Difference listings
^^^^^^^^^^^^^^^^

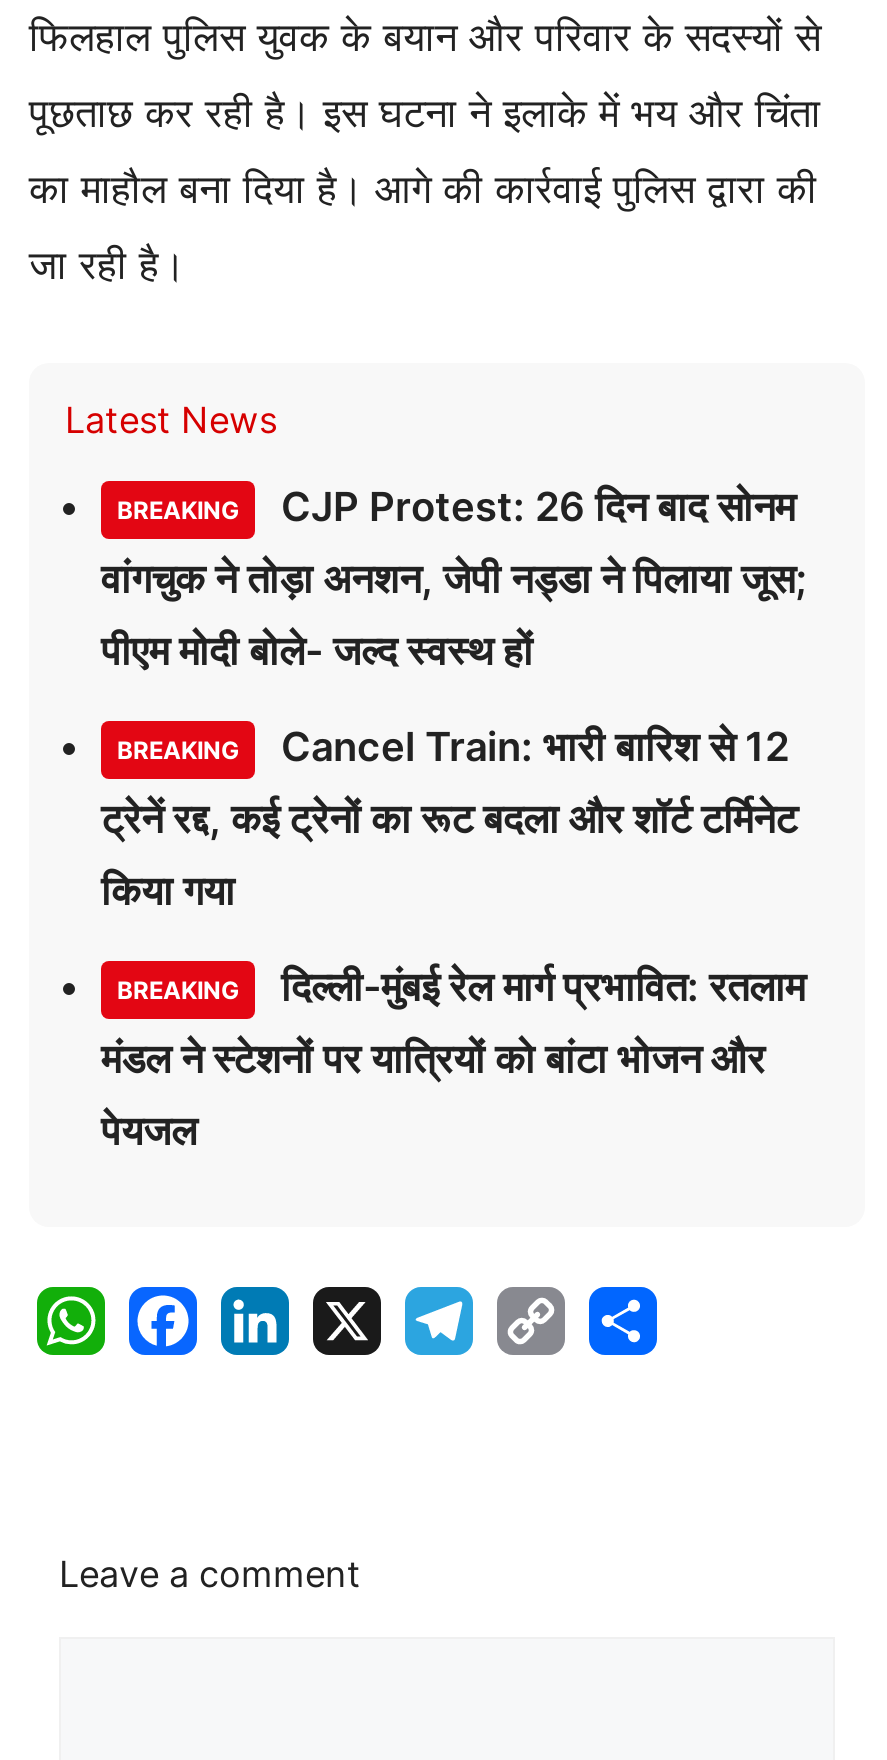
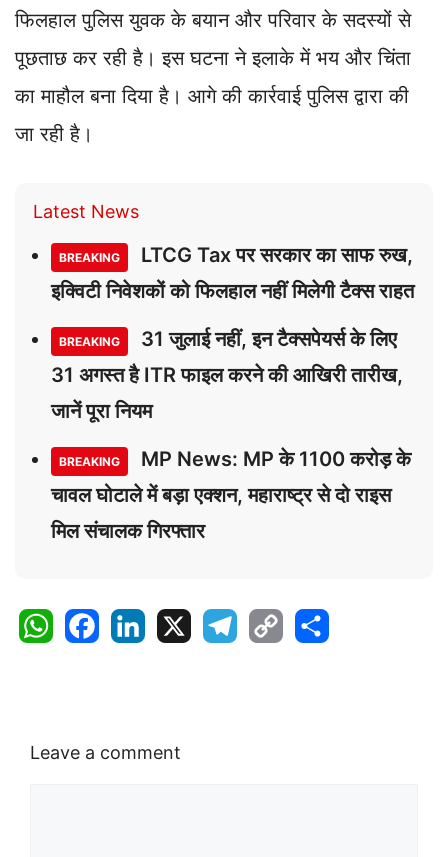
[101,482,807,674] CJP Protest: 26 दिन बाद सोनम | वांगचुक ने तोड़ा अनशन, जेपी नड्डा ने पिलाया जूस; | पीएम मोदी बोले- जल्द स्वस्थ हों -> [51,244,414,304] LTCG Tax पर सरकार का साफ रुख, | इक्विटी निवेशकों को फिलहाल नहीं मिलेगी टैक्स राहत
[271,722,789,770] Cancel Train: भारी बारिश से 12 -> [136,328,397,352] 31 जुलाई नहीं, इन टैक्सपेयर्स के लिए
[101,794,797,842] ट्रेनें रद्द, कई ट्रेनों का रूट बदला और शॉर्ट टर्मिनेट -> [51,364,403,388] 31 अगस्त है ITR फाइल करने की आखिरी तारीख,
[101,866,235,914] किया गया -> [51,400,152,424] जानें पूरा नियम
[271,962,805,1010] दिल्ली-मुंबई रेल मार्ग प्रभावित: रतलाम -> [136,448,411,472] MP News: MP के 1100 करोड़ के
[101,1034,765,1082] मंडल ने स्टेशनों पर यात्रियों को बांटा भोजन और -> [51,484,391,508] चावल घोटाले में बड़ा एक्शन, महाराष्ट्र से दो राइस
[101,1106,197,1154] पेयजल -> [51,520,205,544] मिल संचालक गिरफ्तार

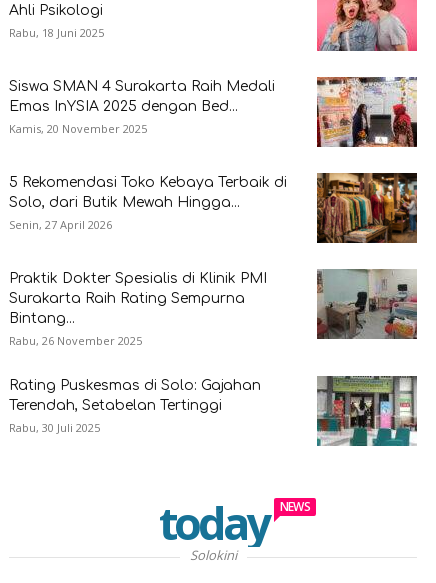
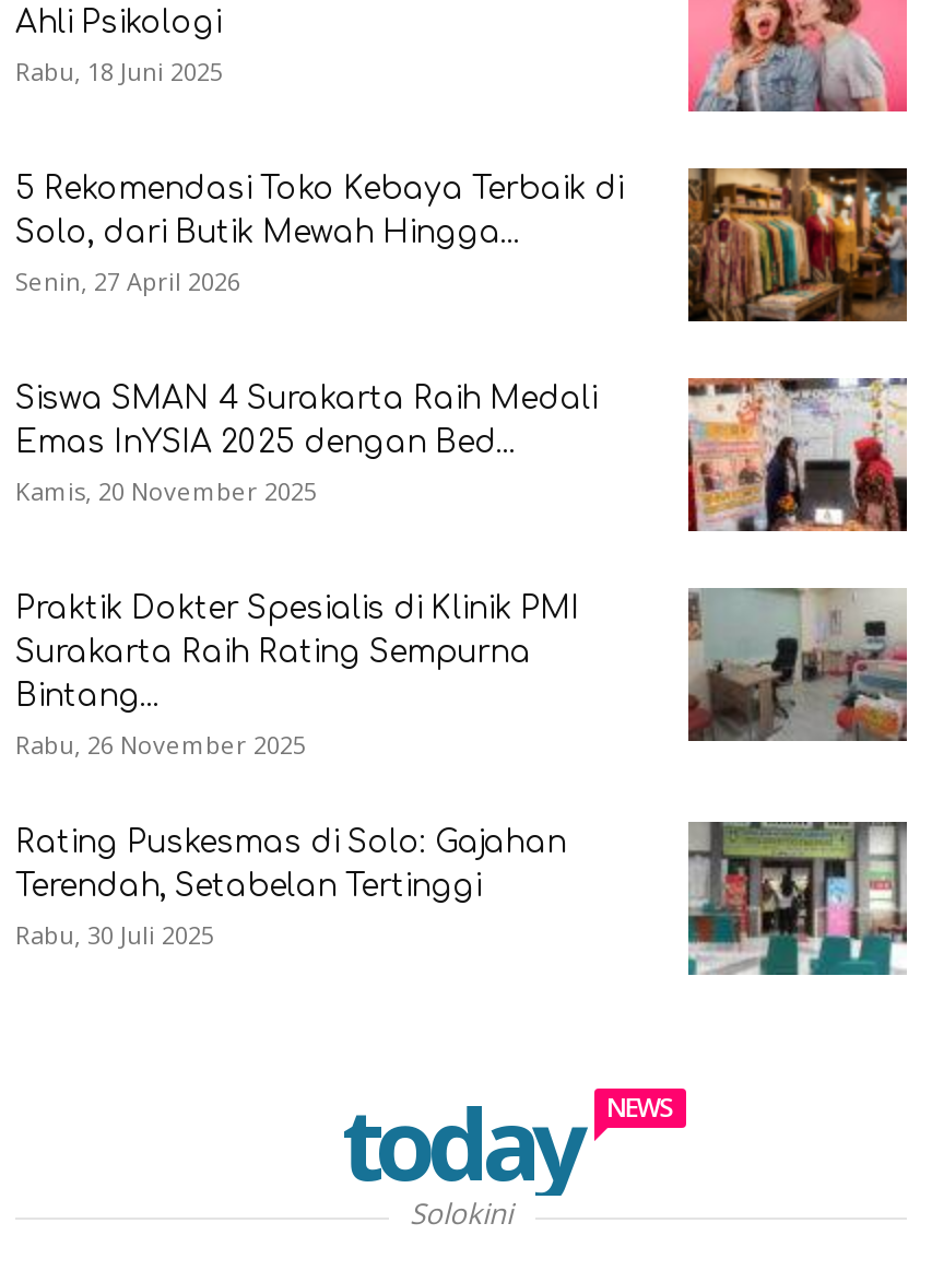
moved [9,75,418,149] -> [15,374,909,536]: [image] | Siswa SMAN 4 Surakarta Raih Medali | Emas InYSIA 2025 dengan Bed... | Kamis, 20 November 2025
moved [9,172,418,244] -> [15,166,909,324]: [image] | 5 Rekomendasi Toko Kebaya Terbaik di | Solo, dari Butik Mewah Hingga... | Senin, 27 April 2026

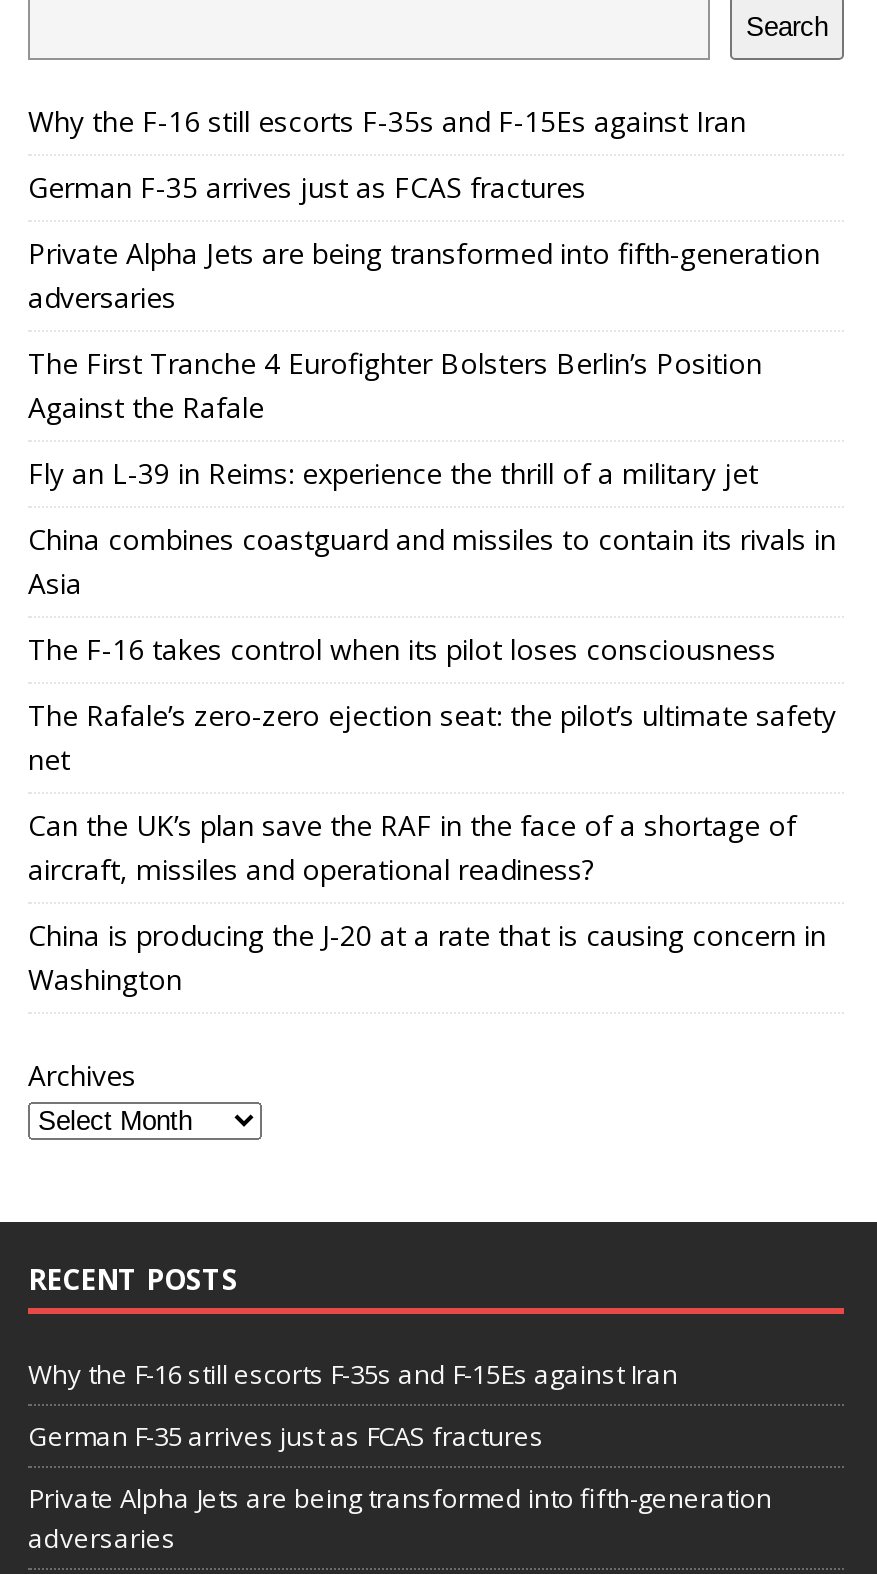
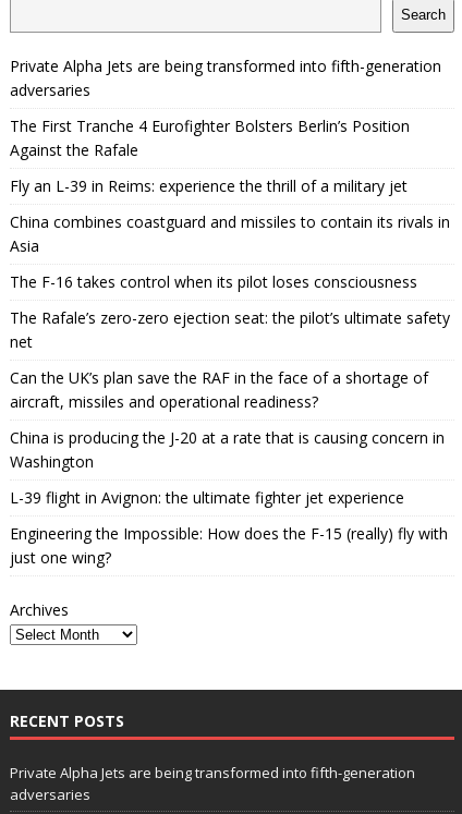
[28,102,746,206] Why the F-16 still escorts F-35s and F-15Es against Iran | German F-35 arrives just as FCAS fractures -> none
moved [28,234,836,998] -> [10,55,450,472]: Private Alpha Jets are being transformed into fifth-generation | adversaries | The First Tranche 4 Eurofighter Bolsters Berlin’s Position | ... | China is producing the J-20 at a rate that is causing concern in | Washington
none -> [10,487,448,568] L-39 flight in Avignon: the ultimate fighter jet experience | Engineering the Impossible: How does the F-15 (really) fly with | just one wing?
moved [28,1056,238,1298] -> [10,599,124,731]: Archives | RECENT POSTS
[28,1356,678,1454] Why the F-16 still escorts F-35s and F-15Es against Iran | German F-35 arrives just as FCAS fractures -> none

^^^^^^^^^^^^^^^^

Repeat every line above exactly, but omit all images.

[101,482,807,674] CJP Protest: 26 दिन बाद सोनम | वांगचुक ने तोड़ा अनशन, जेपी नड्डा ने पिलाया जूस; | पीएम मोदी बोले- जल्द स्वस्थ हों -> [51,244,414,304] LTCG Tax पर सरकार का साफ रुख, | इक्विटी निवेशकों को फिलहाल नहीं मिलेगी टैक्स राहत
[271,722,789,770] Cancel Train: भारी बारिश से 12 -> [136,328,397,352] 31 जुलाई नहीं, इन टैक्सपेयर्स के लिए
[101,794,797,842] ट्रेनें रद्द, कई ट्रेनों का रूट बदला और शॉर्ट टर्मिनेट -> [51,364,403,388] 31 अगस्त है ITR फाइल करने की आखिरी तारीख,
[101,866,235,914] किया गया -> [51,400,152,424] जानें पूरा नियम
[271,962,805,1010] दिल्ली-मुंबई रेल मार्ग प्रभावित: रतलाम -> [136,448,411,472] MP News: MP के 1100 करोड़ के
[101,1034,765,1082] मंडल ने स्टेशनों पर यात्रियों को बांटा भोजन और -> [51,484,391,508] चावल घोटाले में बड़ा एक्शन, महाराष्ट्र से दो राइस
[101,1106,197,1154] पेयजल -> [51,520,205,544] मिल संचालक गिरफ्तार

moved [9,75,418,149] -> [15,374,909,536]: [image] | Siswa SMAN 4 Surakarta Raih Medali | Emas InYSIA 2025 dengan Bed... | Kamis, 20 November 2025
moved [9,172,418,244] -> [15,166,909,324]: [image] | 5 Rekomendasi Toko Kebaya Terbaik di | Solo, dari Butik Mewah Hingga... | Senin, 27 April 2026

[28,102,746,206] Why the F-16 still escorts F-35s and F-15Es against Iran | German F-35 arrives just as FCAS fractures -> none
moved [28,234,836,998] -> [10,55,450,472]: Private Alpha Jets are being transformed into fifth-generation | adversaries | The First Tranche 4 Eurofighter Bolsters Berlin’s Position | ... | China is producing the J-20 at a rate that is causing concern in | Washington
none -> [10,487,448,568] L-39 flight in Avignon: the ultimate fighter jet experience | Engineering the Impossible: How does the F-15 (really) fly with | just one wing?
moved [28,1056,238,1298] -> [10,599,124,731]: Archives | RECENT POSTS
[28,1356,678,1454] Why the F-16 still escorts F-35s and F-15Es against Iran | German F-35 arrives just as FCAS fractures -> none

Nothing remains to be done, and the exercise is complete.